To Create The PV Effect

To create the PV effect, radiation from the sun ('sunlight') hits a photovoltaic cell. These cells are made up of two layers of semi-conducting material, typically silicon, that have been chemically treated. The industry refers to these layers as P and N. The boundary between P and N acts as a diode allowing electrons to move from N to P, but not from P to N. When photons with sufficient energy hit the cell, they cause electrons to move (from N to P only) causing excess electrons in the N-layer and a shortage in the P layer.

This voltage difference is typically in the range of 0.5V for as long as the cell is in sunlight. If you short-circuit the upper and lower layer a current runs of about 3 Amps. If you arrange sufficient cells in series, the result is a PV module or PV panel.
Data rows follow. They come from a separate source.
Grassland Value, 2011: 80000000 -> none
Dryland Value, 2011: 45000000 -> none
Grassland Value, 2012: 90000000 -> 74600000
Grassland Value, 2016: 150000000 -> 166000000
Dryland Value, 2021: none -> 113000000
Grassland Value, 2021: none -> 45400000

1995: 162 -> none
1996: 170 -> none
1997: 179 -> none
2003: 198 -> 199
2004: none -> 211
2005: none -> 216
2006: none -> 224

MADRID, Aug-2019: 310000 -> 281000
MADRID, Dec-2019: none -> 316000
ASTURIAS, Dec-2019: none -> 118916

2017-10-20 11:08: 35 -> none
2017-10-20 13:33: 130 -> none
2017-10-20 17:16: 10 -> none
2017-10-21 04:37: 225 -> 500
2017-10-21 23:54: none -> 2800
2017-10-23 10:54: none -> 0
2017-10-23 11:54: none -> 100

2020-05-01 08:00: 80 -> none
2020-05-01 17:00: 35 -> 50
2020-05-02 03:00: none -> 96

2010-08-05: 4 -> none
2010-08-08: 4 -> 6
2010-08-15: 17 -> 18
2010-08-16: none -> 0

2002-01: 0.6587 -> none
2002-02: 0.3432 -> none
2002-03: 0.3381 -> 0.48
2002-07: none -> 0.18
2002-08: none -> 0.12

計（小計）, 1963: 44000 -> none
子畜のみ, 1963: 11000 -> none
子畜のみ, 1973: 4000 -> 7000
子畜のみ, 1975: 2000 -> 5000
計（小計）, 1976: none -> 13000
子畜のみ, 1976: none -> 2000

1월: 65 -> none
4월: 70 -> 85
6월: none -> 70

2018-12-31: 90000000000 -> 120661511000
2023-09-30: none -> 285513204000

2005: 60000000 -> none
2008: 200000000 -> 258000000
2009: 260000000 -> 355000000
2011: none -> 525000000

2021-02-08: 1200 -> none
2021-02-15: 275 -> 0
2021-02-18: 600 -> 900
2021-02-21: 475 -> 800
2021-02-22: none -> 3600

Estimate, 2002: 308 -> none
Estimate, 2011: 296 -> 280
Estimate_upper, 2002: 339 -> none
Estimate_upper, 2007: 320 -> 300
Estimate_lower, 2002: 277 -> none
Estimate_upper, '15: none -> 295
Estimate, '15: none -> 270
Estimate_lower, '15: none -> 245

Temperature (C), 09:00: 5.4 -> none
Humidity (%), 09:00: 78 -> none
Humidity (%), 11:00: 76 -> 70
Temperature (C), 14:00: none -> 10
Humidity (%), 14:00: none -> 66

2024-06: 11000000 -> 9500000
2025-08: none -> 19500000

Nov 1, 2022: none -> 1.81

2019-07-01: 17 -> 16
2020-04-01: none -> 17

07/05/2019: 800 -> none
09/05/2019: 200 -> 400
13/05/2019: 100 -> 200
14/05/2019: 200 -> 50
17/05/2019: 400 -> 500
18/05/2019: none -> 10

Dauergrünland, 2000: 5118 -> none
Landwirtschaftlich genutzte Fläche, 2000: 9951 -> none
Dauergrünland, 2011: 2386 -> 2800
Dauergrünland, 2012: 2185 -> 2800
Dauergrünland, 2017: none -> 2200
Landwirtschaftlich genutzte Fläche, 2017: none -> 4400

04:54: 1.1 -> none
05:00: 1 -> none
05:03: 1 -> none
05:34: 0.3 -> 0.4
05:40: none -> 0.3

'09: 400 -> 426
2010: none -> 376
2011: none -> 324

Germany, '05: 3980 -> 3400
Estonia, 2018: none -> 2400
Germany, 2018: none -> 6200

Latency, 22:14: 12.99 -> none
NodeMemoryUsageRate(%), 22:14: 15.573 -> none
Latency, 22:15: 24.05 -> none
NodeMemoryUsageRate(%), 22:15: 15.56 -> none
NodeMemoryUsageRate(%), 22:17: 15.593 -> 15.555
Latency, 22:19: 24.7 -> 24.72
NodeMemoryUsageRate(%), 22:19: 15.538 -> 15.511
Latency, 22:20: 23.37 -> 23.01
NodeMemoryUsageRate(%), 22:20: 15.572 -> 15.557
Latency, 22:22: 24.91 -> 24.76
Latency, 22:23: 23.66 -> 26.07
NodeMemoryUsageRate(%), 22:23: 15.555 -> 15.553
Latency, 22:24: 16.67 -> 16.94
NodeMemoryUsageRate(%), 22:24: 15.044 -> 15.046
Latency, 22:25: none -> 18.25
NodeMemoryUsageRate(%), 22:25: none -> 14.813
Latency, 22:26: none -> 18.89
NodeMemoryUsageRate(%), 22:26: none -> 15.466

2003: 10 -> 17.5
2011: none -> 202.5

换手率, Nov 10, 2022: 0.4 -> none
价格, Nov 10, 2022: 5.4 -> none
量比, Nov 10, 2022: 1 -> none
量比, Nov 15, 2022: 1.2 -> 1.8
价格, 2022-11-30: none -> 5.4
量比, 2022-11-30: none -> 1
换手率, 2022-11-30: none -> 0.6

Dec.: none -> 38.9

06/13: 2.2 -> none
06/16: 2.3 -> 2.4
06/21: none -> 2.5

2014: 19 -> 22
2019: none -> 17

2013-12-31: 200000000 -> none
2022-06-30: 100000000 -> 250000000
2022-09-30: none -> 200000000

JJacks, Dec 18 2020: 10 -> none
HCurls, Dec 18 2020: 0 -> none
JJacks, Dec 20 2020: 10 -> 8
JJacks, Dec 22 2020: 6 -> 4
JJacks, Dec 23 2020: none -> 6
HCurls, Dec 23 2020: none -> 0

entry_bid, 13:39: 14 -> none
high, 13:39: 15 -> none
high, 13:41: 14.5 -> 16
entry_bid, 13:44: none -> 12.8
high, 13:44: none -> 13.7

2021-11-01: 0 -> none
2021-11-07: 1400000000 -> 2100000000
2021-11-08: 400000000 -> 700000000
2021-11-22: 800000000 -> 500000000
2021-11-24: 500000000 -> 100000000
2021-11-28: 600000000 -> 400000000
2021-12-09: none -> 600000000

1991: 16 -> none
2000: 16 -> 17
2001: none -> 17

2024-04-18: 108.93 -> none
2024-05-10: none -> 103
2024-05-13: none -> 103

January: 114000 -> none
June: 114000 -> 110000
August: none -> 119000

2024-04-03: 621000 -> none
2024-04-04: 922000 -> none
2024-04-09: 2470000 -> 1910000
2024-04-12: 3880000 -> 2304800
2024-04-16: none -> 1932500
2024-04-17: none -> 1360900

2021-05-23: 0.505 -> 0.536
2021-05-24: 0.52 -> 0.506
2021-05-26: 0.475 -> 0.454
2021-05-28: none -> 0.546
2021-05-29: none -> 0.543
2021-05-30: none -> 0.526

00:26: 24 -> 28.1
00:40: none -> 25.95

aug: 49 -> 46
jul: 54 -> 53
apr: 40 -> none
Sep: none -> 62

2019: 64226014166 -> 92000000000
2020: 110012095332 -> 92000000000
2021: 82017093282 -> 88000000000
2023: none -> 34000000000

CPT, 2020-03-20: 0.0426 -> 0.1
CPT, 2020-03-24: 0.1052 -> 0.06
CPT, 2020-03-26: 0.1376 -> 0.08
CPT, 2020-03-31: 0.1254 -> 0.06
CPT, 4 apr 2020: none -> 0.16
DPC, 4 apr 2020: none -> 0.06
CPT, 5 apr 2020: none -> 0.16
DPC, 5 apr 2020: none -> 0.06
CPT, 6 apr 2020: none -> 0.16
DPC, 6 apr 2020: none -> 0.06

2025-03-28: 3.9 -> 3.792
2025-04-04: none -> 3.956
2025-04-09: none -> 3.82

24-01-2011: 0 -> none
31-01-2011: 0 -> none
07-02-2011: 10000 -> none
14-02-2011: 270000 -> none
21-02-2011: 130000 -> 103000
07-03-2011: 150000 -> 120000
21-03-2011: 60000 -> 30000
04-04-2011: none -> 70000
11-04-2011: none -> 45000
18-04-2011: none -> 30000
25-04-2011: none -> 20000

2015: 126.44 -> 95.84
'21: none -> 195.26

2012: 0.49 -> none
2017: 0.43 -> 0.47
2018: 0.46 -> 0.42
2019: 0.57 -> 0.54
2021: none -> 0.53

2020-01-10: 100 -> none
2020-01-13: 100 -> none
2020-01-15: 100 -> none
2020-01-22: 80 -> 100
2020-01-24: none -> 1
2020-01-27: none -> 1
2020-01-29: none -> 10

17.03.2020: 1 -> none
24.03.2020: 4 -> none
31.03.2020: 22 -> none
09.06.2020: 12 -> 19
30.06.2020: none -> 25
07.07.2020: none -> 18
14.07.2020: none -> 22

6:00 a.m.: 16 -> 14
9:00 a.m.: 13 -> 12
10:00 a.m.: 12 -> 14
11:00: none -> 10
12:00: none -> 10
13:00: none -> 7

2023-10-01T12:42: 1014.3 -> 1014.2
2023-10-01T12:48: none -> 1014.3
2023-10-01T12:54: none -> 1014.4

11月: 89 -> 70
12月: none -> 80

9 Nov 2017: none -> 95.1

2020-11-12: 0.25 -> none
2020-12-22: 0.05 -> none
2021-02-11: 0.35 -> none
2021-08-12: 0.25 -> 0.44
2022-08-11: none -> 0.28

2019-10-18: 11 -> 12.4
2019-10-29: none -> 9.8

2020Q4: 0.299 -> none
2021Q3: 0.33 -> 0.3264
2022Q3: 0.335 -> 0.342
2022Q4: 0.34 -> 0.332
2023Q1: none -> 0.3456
Let's say 36 cells in series produce 36 x 0.5V = 18V at 3 Amps = 54Watts.

The following graphic sets out the layers within the cell. The top layer is an Anti-Reflective-Coating (ARC) that enhances the light effect of the sun. The N layer is typically semi-conducting silicon doped with phosphorus that creates the free flow of electrons. The P layer is again typically semi-conducting silicon, but this time doped with boron which creates the free flow of positive charges called “holes”. As the holes and electrons are attracted and move towards each other, they create an electrical field across the P-N junction. Sunlight striking this electrical field separates the electrons and holes, creating the voltage.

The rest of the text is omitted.